Blade Runner 2049

Blade Runner 2049

Alright, the time is now. After months of arguing with different people on this, it is time for me to finally articulate on Letterboxd why I have such massive disdain for this movie.

Anyone looking at my profile can see that I idolize the first Blade Runner, so a lot of people have asked me to clarify whether I hate this as a science-fi movie or as a Blade Runner sequel. The answer is: I think it fails on both accounts, and I refuse to believe that I'm blinded by nostalgia of the first. This movie truly just sucks and let me tell you why. Of course I am going to draw comparisons -- but that's part of my problem with it.

This movie never escapes the shadow of it's predecessor. In fact it tries directly to remind you of the first movie every opportunity it gets, and only explores a fraction of what made the first film so interesting. An actual movie that took inspiration from the world of the 1982 film and ACTUALLY expounded on the themes which lead to an interesting movie was the original Ghost in the Shell. To me, that movie is as close as we'll ever come to a true Blade Runner sequel.

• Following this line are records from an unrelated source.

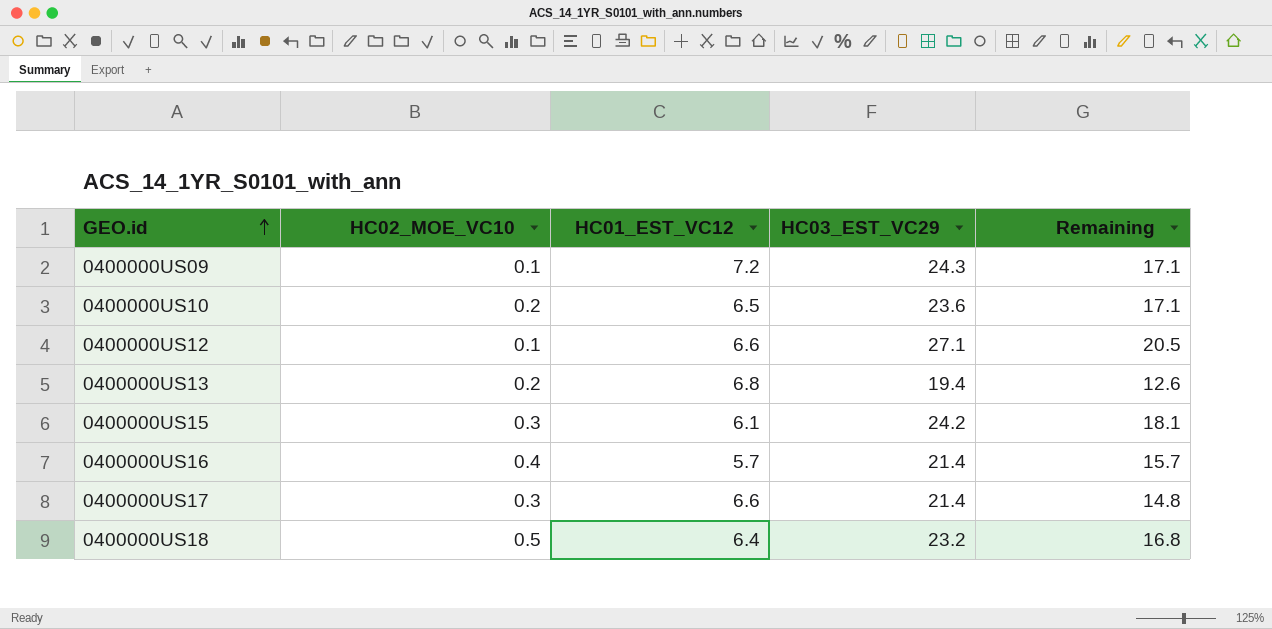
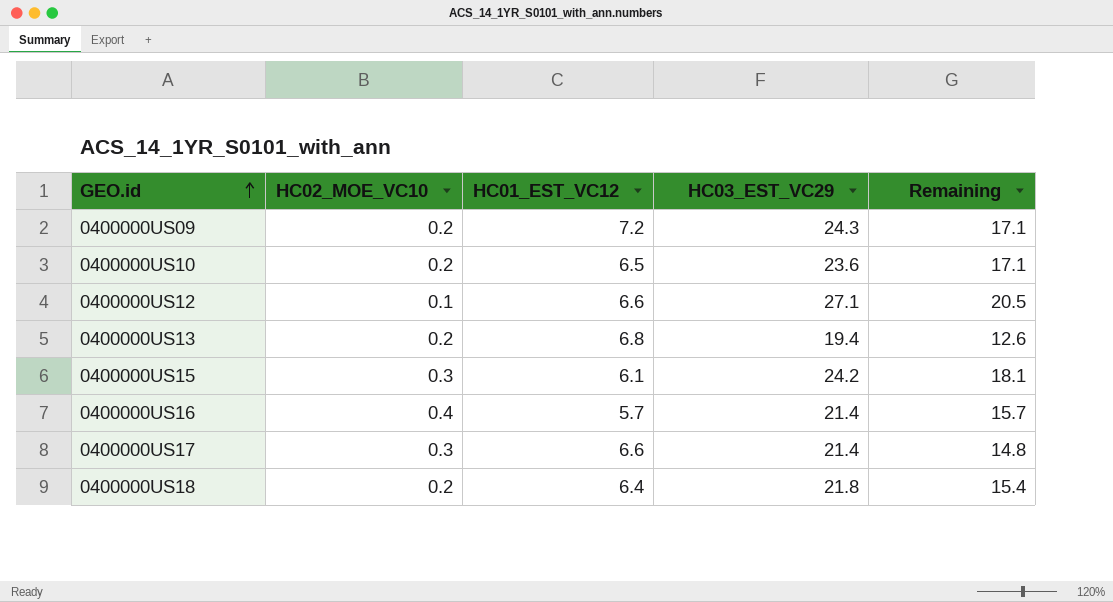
0400000US09 | HC02_MOE_VC10: 0.1 -> 0.2
0400000US18 | HC02_MOE_VC10: 0.5 -> 0.2
0400000US18 | HC03_EST_VC29: 23.2 -> 21.8
0400000US18 | Remaining: 16.8 -> 15.4

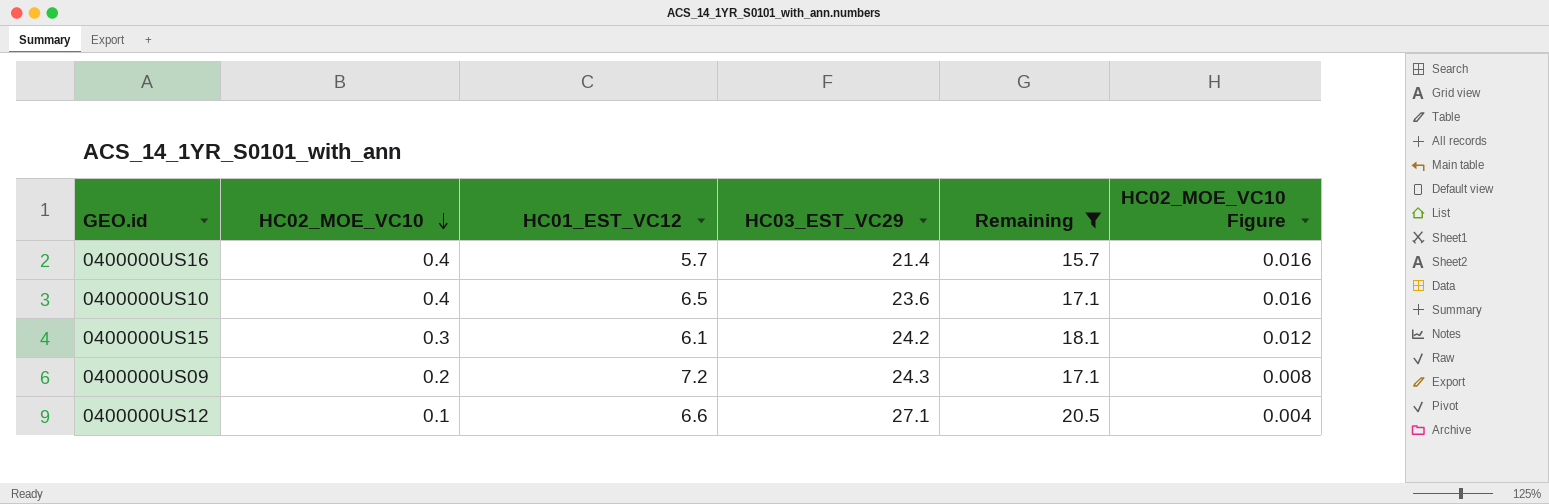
filter: none -> Remaining >= 15.7
row order: GEO.id ascending -> HC02_MOE_VC10 descending
column HC02_MOE_VC10 Figure | formula: none -> [HC02_MOE_VC10] * 0.04
0400000US10 | HC02_MOE_VC10: 0.2 -> 0.4

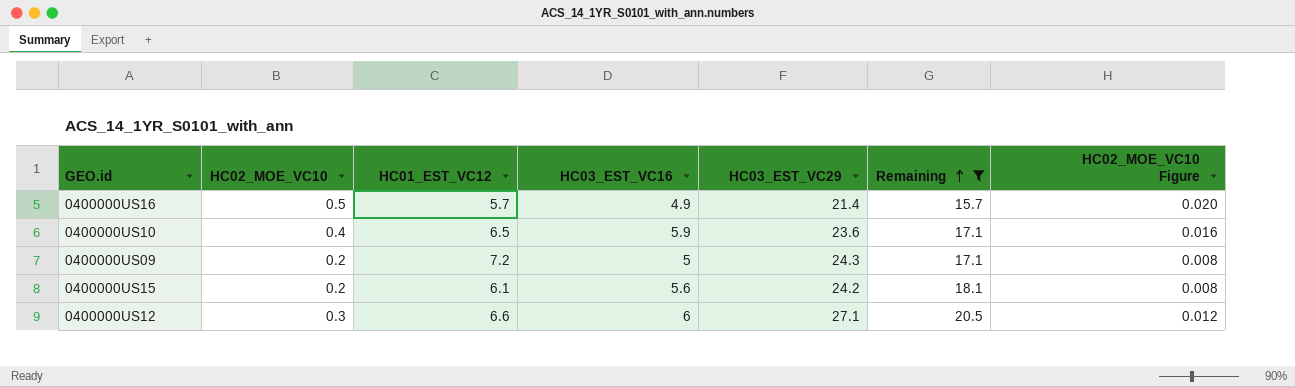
row order: HC02_MOE_VC10 descending -> Remaining ascending
column HC03_EST_VC16 | position: none -> 4
0400000US16 | HC02_MOE_VC10: 0.4 -> 0.5
0400000US16 | HC02_MOE_VC10 Figure: 0.016 -> 0.020
0400000US15 | HC02_MOE_VC10: 0.3 -> 0.2
0400000US15 | HC02_MOE_VC10 Figure: 0.012 -> 0.008
0400000US12 | HC02_MOE_VC10: 0.1 -> 0.3
0400000US12 | HC02_MOE_VC10 Figure: 0.004 -> 0.012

And that's because this movie doesn't raise a moral question. Despite what it tries to make you think, it is not an existential film. The whole of this problem lies in what actually motivates Kay. In the 1982 film Deckard really isn't that interesting. It's the situations that surround him, the world, and the replicants that make it interesting. Without Roy Beatty and his gang, there is nothing to set Deckard apart or make him question his motivation and identity. In 2049, Deckard isn't fit to be this foil for Kay, and what we end up is following a flat character on his journey for the straight man of the original.

They shoehorn in a love interest to try and fool you into thinking that they made the world more complex, when really they are just echoing themes that have been explored better in other dystopian movies that ALREADY took inspiration from Blade Runner, such as Her by Spike Jonze. But Joi affects nothing of the overall plot, Kay doesn't change any of his actions based on what happens to her, and really her impact not only on the plot but the story itself add up to -- absolutely nothing.

Instead we are stuck with an unbearably slow MacGuffin chase. Kay's job is to find a specific person, and he spends a good half the movie pretending to find himself and it leads to absolutely no consequence. The problem with this movie as a sequel especially is that the stakes have been drastically lowered. We don't care about the mcguffin, he was the least interesting part of the first film without the villains to play the foil for him. The stakes only finally start to raise near the end with the talk of some "revolution". And that goes absolutely nowhere and I'm still convinced it was a part of vain hope the studio had to franchise this series, which would be more shameless than this entire movie. The number of shorts they released before this film came out is further evidence that convinces me that's what they were trying to do here. Disgusting.

Pair all of that with cringe-worthy dialogue that also doesn't hold the poetic weight it used to without the philosophical question to back it up, and also with Villenueve's ever-torturous slow pacing, and you wind up with a Blade Runner sequel made for a post-existential, hyper-sensationalized society that believes an art film comprises of an attractive couple and pretty shots. I can hardly believe that I've lost 6 hours of my life watching this now. It's an awful and infuriating movie whose worst sin is simply being lame and uninteresting within the best sci-fi world ever crafted. This film so angered me specifically because it truly is everything I hate about modern cinema. Sure there are far worse films — but I never felt this unsatisfied as the credits roll.  And with that, I've said my peace on the matter.